Trump mulls up to 100% tariffs on branded drugs
The Trump administration is reportedly weighing a tariff regime on branded prescription drugs not covered by negotiated price-lowering deals. The plan would impose up to 100% tariffs on patented medications and their active ingredients, with pathways to reduce levies if production moves onshore or deals are reached. Generics would face no tariffs, shaping incentives and competition in the U.S. drug market.
Key Takeaways
- Patented medications and their active ingredients would face a 100% tariff.
- Generics would incur zero tariffs.
- A 20% tariff would apply to onshoring, rising to 100% in four years.
- Exemptions possible for landmark pricing deals under a three-year MFN-like policy.
- Tariffs could be higher under bilateral deals with the EU, Japan, South Korea, Switzerland, and the U.K.
People Involved
- Eli Lilly Pharmaceutical company
- Pfizer Pharmaceutical company
- Novo Nordisk Pharmaceutical company
- Health and Human Services Department U.S. federal department
- Commerce Department U.S. federal department
Entities Involved
- Eli Lilly and Company Pharmaceutical company
- Pfizer Inc. Pharmaceutical company
- Novo Nordisk A/S Pharmaceutical company
- Health and Human Services Department Government department
- Commerce Department Government department
MarketMoodz Analysis
If enacted, the tariffs would raise the cost of branded medicines not covered by negotiated deals, potentially pressuring insurer costs and patient access. The generics exemption creates a two-tier dynamic that could tilt market share toward off-patent options and alter pharma margins.
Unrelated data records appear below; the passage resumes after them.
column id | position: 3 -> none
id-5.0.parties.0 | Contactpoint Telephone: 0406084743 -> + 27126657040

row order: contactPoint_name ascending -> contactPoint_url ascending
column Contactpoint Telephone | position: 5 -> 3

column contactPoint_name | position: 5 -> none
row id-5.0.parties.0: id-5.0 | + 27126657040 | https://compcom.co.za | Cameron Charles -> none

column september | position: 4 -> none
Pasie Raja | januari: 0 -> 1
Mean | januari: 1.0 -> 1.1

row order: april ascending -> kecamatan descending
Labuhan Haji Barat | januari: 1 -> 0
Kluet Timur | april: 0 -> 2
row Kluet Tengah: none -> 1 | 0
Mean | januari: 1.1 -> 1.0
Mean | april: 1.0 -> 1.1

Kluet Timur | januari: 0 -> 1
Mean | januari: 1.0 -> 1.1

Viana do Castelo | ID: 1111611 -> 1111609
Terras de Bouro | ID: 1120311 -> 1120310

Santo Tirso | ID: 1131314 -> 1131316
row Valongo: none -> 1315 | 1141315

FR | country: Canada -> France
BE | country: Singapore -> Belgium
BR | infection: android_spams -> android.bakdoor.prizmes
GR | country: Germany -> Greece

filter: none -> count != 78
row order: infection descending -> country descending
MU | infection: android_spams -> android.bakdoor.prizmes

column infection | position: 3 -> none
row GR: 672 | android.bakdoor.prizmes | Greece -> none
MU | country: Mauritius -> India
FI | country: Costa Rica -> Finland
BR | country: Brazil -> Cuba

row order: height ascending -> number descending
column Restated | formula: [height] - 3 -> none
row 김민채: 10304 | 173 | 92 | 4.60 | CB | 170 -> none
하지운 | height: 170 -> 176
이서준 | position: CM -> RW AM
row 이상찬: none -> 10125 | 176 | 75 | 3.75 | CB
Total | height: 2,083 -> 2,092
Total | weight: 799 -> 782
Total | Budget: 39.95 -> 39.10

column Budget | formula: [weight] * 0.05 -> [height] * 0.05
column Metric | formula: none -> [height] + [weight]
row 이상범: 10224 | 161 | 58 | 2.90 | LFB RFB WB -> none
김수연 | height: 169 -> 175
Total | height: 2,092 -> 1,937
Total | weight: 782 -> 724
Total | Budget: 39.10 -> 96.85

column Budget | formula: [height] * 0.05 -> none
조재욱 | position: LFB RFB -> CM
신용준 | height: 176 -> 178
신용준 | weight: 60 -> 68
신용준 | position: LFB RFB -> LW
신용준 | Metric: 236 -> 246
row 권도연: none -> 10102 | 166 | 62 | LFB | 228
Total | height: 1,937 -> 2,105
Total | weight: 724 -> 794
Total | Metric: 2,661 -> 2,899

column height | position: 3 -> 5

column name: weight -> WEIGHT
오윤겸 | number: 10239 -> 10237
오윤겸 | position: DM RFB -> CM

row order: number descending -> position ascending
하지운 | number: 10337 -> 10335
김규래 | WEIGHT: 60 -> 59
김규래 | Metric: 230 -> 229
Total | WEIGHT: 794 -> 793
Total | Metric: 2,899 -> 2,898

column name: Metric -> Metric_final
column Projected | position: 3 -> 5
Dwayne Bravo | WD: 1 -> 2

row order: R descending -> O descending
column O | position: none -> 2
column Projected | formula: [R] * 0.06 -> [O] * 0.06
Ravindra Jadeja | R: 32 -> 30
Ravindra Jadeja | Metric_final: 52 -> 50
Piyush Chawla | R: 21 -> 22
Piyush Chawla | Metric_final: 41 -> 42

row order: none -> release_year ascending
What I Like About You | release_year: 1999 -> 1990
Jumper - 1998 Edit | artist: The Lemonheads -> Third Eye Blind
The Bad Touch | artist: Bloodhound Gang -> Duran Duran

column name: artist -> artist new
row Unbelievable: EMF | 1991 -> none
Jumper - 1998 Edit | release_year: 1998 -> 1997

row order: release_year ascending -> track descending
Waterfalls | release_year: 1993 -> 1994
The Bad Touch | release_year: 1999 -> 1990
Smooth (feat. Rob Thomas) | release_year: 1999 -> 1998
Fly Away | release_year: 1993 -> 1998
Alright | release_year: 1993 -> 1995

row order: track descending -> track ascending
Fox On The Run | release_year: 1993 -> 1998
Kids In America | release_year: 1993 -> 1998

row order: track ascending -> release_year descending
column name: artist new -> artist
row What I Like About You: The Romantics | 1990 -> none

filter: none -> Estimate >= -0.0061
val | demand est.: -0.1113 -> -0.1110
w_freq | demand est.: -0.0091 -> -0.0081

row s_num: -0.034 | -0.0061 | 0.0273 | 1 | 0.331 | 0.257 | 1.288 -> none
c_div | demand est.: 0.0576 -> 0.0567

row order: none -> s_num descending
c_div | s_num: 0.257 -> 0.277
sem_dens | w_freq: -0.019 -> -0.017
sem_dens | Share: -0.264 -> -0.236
Historically, tariff policy in healthcare IOs has aimed to shift pricing power but can provoke supply-chain shifts and retaliatory considerations. Investors should monitor any official confirmation and details on timing, scope, and onshore incentives.
What to watch next: whether the administration formalizes the plan, the exact tariff ladder, and any MFN-exemption mechanics; potential updates from HHS and Commerce; and how lenders and funds with pharma exposure adjust their models if price dynamics shift.